--- Assignment ---
Write only the number of lines in the data that include the word "dark".

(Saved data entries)
▬▬▬▬▬▬
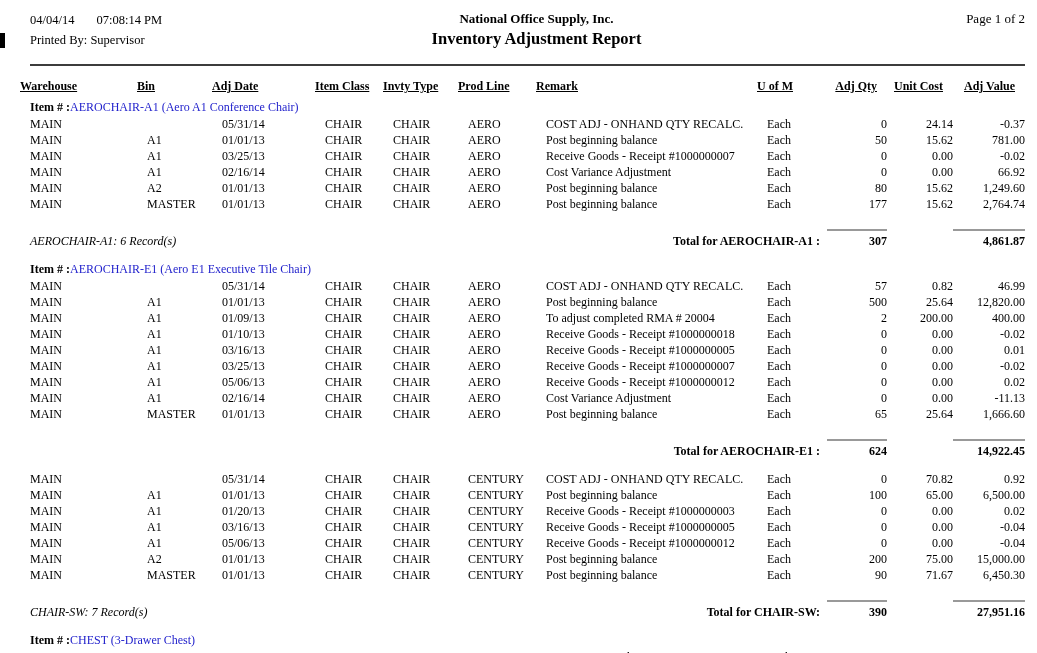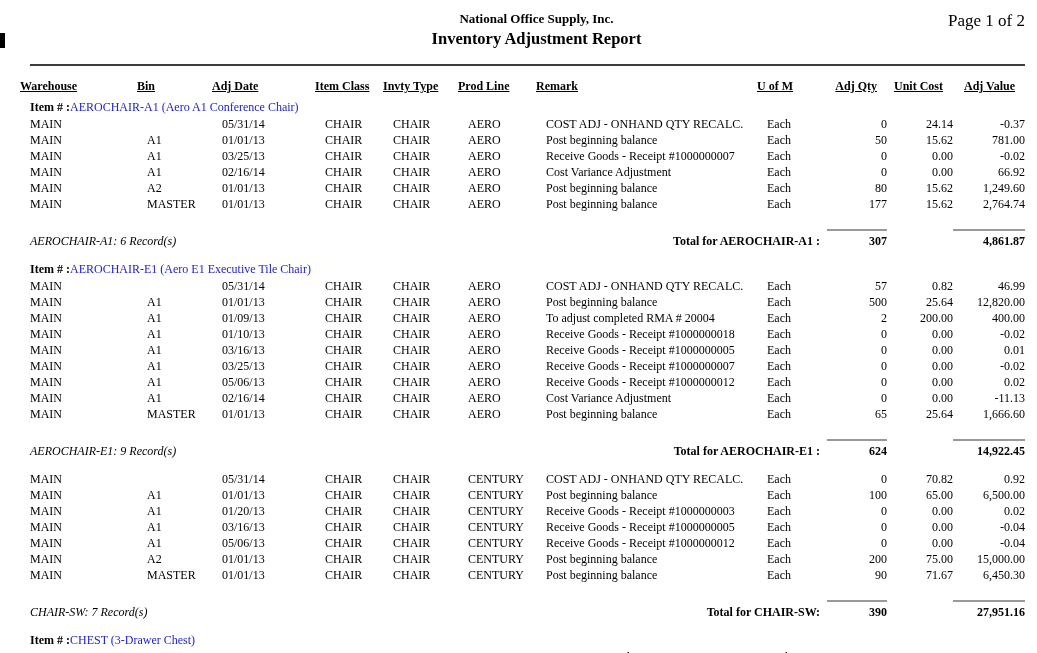--- a/index.html
+++ b/index.html
@@ -15,21 +15,21 @@
     --rule-dark:#3c3c3c;
   }
   .edge-mark{position:absolute;left:0;top:33px;width:5px;height:15px;background:#000;}
   .report-header{position:relative;padding:10px 12px 0 30px;height:52px;}
   .hdr-left{position:absolute;left:30px;top:10px;font-size:12.5px;}
   .hdr-left .line{line-height:20px;white-space:nowrap;}
   .hdr-left .time{margin-left:22px;}
   .hdr-center{position:absolute;left:4px;right:0;top:10px;text-align:center;margin-left:32px;}
   .company{font-size:13px;font-weight:bold;line-height:18px;}
   .title{font-size:16.5px;font-weight:bold;line-height:22px;}
-  .hdr-right{position:absolute;right:12px;top:11px;font-size:17px;}
+  .hdr-right{position:absolute;right:12px;top:11px;font-size:13px;}
   .rule{margin:2px 12px 0 30px;border-top:2px solid var(--rule-dark);height:0;}
   .grid{
     display:grid;
     grid-template-columns:117px 75px 103px 68px 75px 78px 221px 60px 60px 66px 72px;
     padding-left:30px;
   }
   .colhead{margin-top:12px;margin-bottom:5px;font-size:12px;font-weight:bold;line-height:16px;padding-left:20px;}
   .colhead .cell{text-decoration:underline;}
   .row{font-size:12px;line-height:16px;}
   .cell{white-space:nowrap;overflow:hidden;}
@@ -44,20 +44,29 @@
   .total-label{font-weight:bold;text-align:right;padding-right:7px;white-space:nowrap;}
   .total-num{font-weight:bold;text-align:right;border-top:2px solid var(--total-gray);padding-top:3px !important;}
 </style>
 </head>
 <body>
 
 <div class="page" style="--link-blue: #2222cc; --total-gray: #999999; --rule-dark: #3c3c3c;">
   <div class="edge-mark"></div>
 
   <div class="report-header">
+    <div class="hdr-left">
+      <div class="line">
+        <span>04/04/14</span><span class="time">07:08:14 PM</span>
+      </div>
+      <div class="line">
+        <span>Printed By:</span>
+        <span>Supervisor</span>
+      </div>
+    </div>
     <div class="hdr-center">
       <div class="company">National Office Supply, Inc.</div>
       <div class="title">Inventory Adjustment Report</div>
     </div>
     <div class="hdr-right">Page 1 of 2</div>
   </div>
 
   <div class="rule"></div>
 
   <div class="grid colhead">
@@ -275,21 +284,20 @@
           <span class="cell c3">CHAIR</span>
           <span class="cell c4">CHAIR</span>
           <span class="cell c5">AERO</span>
           <span class="cell c6">Post beginning balance</span>
           <span class="cell c7">Each</span>
           <span class="cell c8">65</span>
           <span class="cell c9">25.64</span>
           <span class="cell c10">1,666.60</span>
         </div>
         <div class="grid total-row">
-          <span class="rec-count" style="grid-column: 1 / span 6;">AEROCHAIR-E1: 9 Record(s)</span>
           <span class="total-label" style="grid-column: 7 / span 2;">Total for AEROCHAIR-E1 :</span>
           <span class="total-num" style="grid-column: 9;">624</span>
           <span class="total-num" style="grid-column: 11;">14,922.45</span>
         </div>
       </div>
       <div class="group">
         <div class="grid row">
           <span class="cell c0">MAIN</span>
           <span class="cell c1"></span>
           <span class="cell c2">05/31/14</span>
▬▬▬▬▬▬
--- Output for this task ---
3